Task goal: Set the data down exactly as it stands, and keep its pictures out.

(The data)

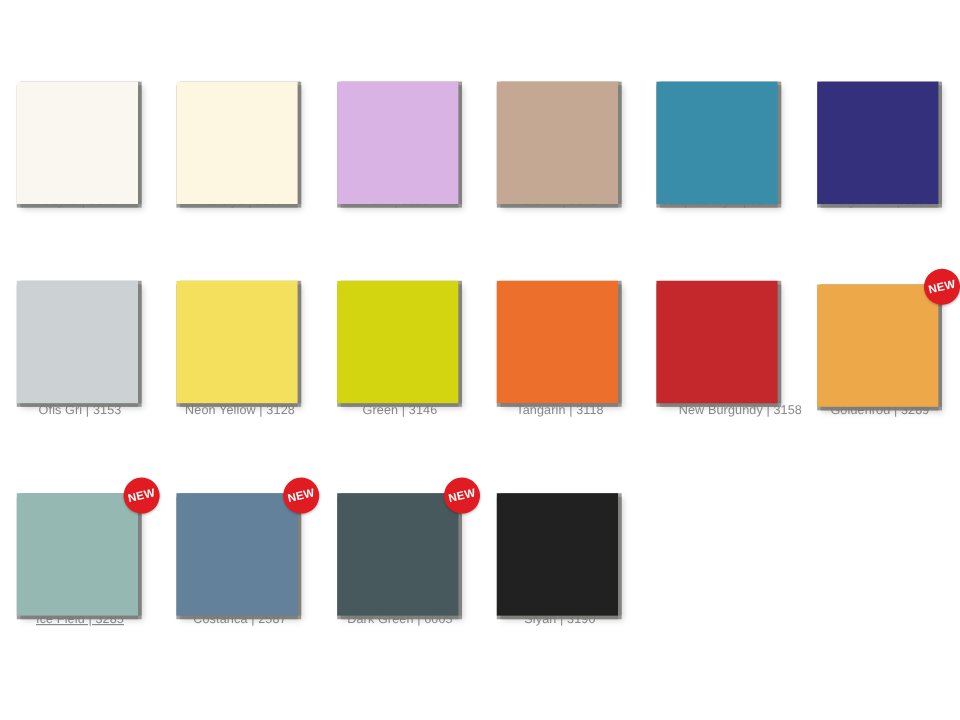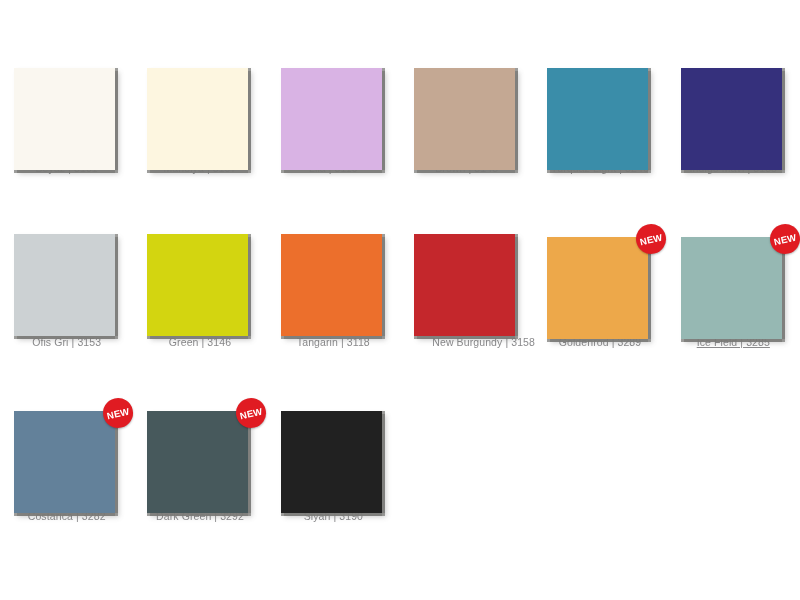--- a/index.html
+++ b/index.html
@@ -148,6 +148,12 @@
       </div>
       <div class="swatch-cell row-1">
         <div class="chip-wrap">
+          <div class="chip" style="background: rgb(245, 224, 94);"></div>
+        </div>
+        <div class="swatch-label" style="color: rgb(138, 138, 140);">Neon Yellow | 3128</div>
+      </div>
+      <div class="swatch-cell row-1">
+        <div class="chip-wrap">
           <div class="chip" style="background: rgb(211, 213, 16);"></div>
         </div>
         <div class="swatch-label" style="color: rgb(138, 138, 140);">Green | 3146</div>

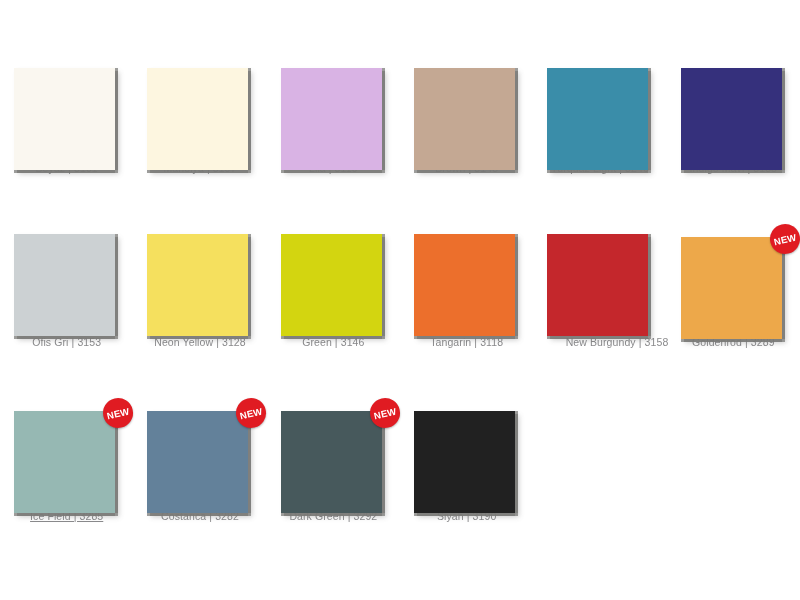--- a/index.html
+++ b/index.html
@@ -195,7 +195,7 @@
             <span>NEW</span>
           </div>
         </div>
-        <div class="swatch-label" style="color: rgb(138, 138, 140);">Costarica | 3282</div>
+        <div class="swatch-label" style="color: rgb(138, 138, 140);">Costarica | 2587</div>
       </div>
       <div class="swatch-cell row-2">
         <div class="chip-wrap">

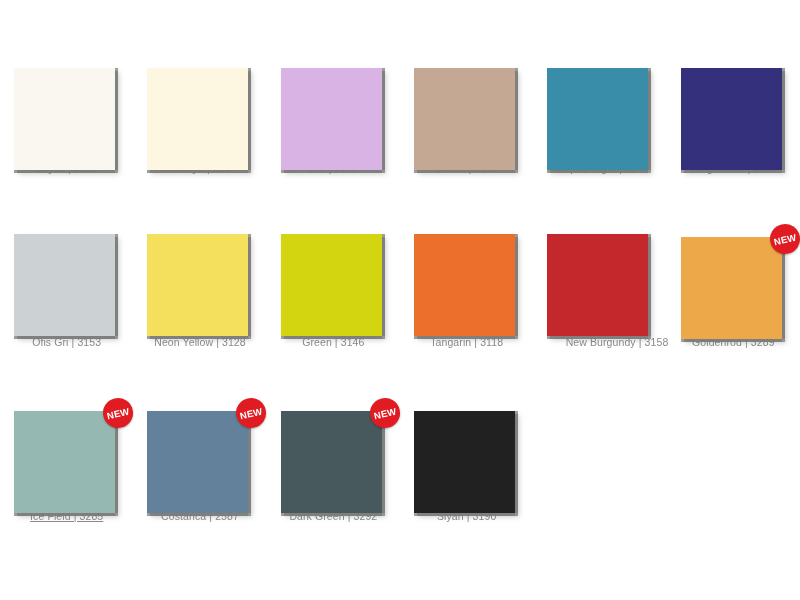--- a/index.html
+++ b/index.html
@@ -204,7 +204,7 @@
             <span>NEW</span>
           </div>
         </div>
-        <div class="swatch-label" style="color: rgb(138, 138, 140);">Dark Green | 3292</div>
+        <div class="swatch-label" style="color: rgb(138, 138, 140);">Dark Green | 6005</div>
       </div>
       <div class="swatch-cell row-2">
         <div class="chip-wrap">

(End The data)

Written response:
--- a/index.html
+++ b/index.html
@@ -148,6 +148,12 @@
       </div>
       <div class="swatch-cell row-1">
         <div class="chip-wrap">
+          <div class="chip" style="background: rgb(245, 224, 94);"></div>
+        </div>
+        <div class="swatch-label" style="color: rgb(138, 138, 140);">Neon Yellow | 3128</div>
+      </div>
+      <div class="swatch-cell row-1">
+        <div class="chip-wrap">
           <div class="chip" style="background: rgb(211, 213, 16);"></div>
         </div>
         <div class="swatch-label" style="color: rgb(138, 138, 140);">Green | 3146</div>

--- a/index.html
+++ b/index.html
@@ -195,7 +195,7 @@
             <span>NEW</span>
           </div>
         </div>
-        <div class="swatch-label" style="color: rgb(138, 138, 140);">Costarica | 3282</div>
+        <div class="swatch-label" style="color: rgb(138, 138, 140);">Costarica | 2587</div>
       </div>
       <div class="swatch-cell row-2">
         <div class="chip-wrap">

--- a/index.html
+++ b/index.html
@@ -204,7 +204,7 @@
             <span>NEW</span>
           </div>
         </div>
-        <div class="swatch-label" style="color: rgb(138, 138, 140);">Dark Green | 3292</div>
+        <div class="swatch-label" style="color: rgb(138, 138, 140);">Dark Green | 6005</div>
       </div>
       <div class="swatch-cell row-2">
         <div class="chip-wrap">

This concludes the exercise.